REQUIREMENT:
Transcribe these records exactly, dropping every picture.

[Structured diff data]
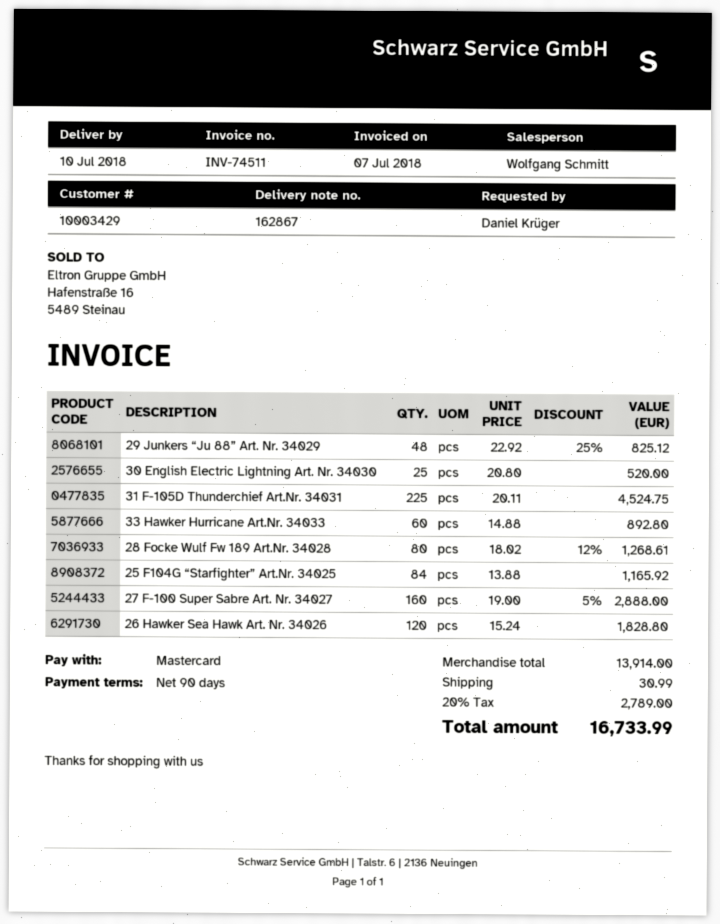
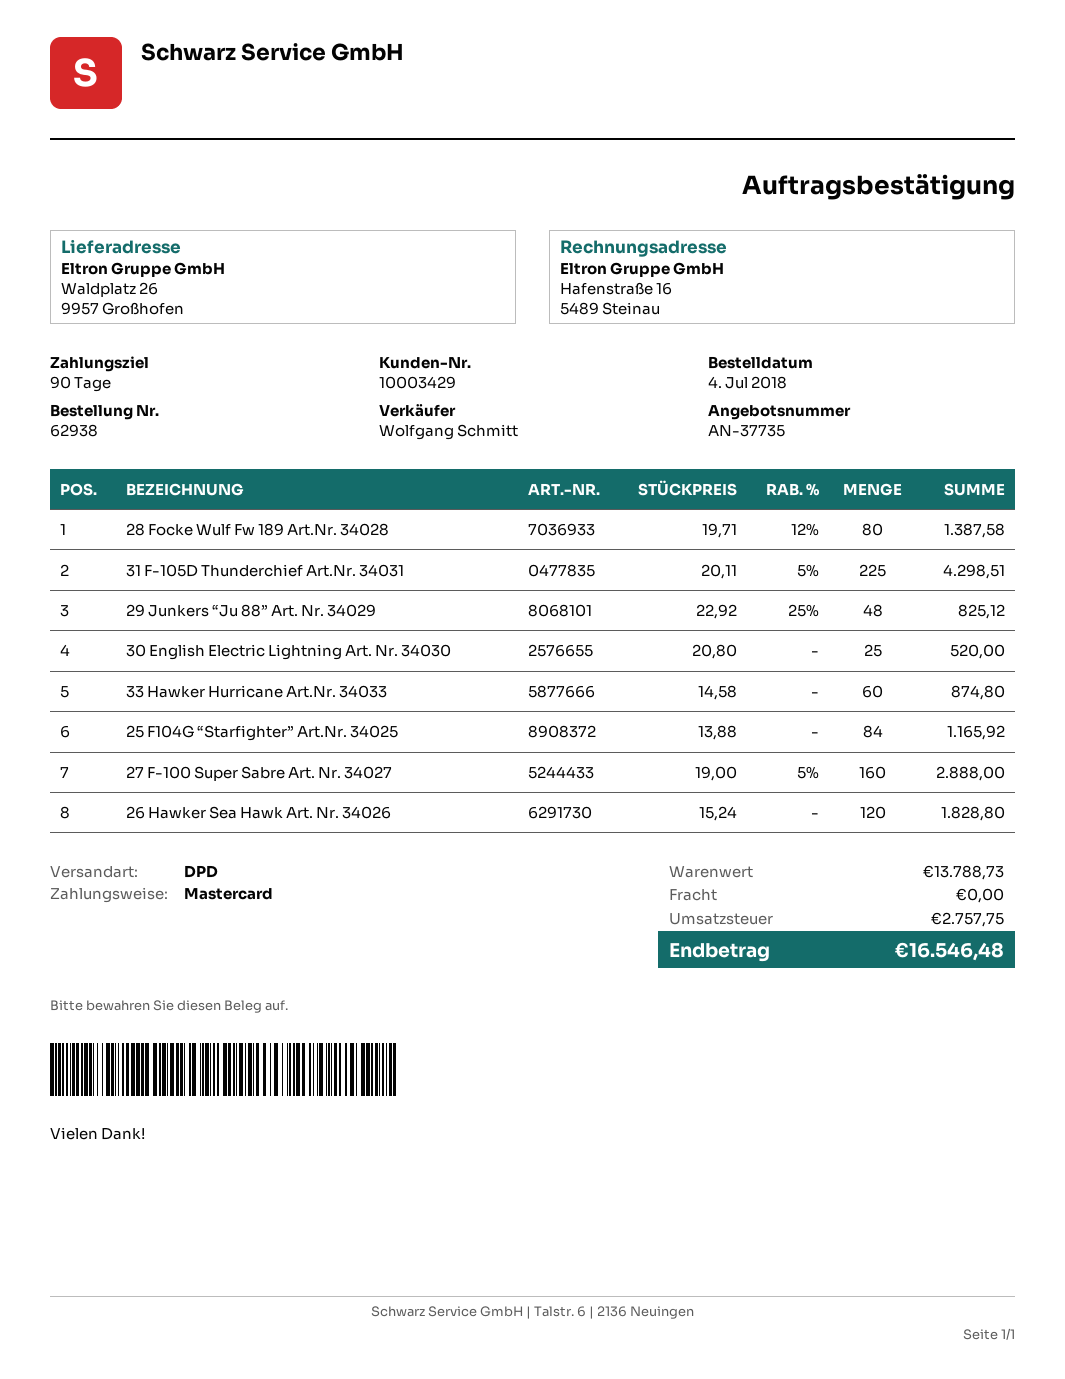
31 F-105D Thunderchief Art.Nr. 34031: 225 x 20.11 = 4524.75 -> 225 x 20.11 - 5% = 4298.51
33 Hawker Hurricane Art.Nr. 34033: 60 x 14.88 = 892.80 -> 60 x 14.58 = 874.80
28 Focke Wulf Fw 189 Art.Nr. 34028: 80 x 18.02 - 12% = 1268.61 -> 80 x 19.71 - 12% = 1387.58
subtotal: 13914.00 -> 13788.73
shipping: 30.99 -> 0.00
tax: 2789.00 -> 2757.75
total: 16733.99 -> 16546.48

RESULT FOR THIS EXERCISE:
31 F-105D Thunderchief Art.Nr. 34031: 225 x 20.11 = 4524.75 -> 225 x 20.11 - 5% = 4298.51
33 Hawker Hurricane Art.Nr. 34033: 60 x 14.88 = 892.80 -> 60 x 14.58 = 874.80
28 Focke Wulf Fw 189 Art.Nr. 34028: 80 x 18.02 - 12% = 1268.61 -> 80 x 19.71 - 12% = 1387.58
subtotal: 13914.00 -> 13788.73
shipping: 30.99 -> 0.00
tax: 2789.00 -> 2757.75
total: 16733.99 -> 16546.48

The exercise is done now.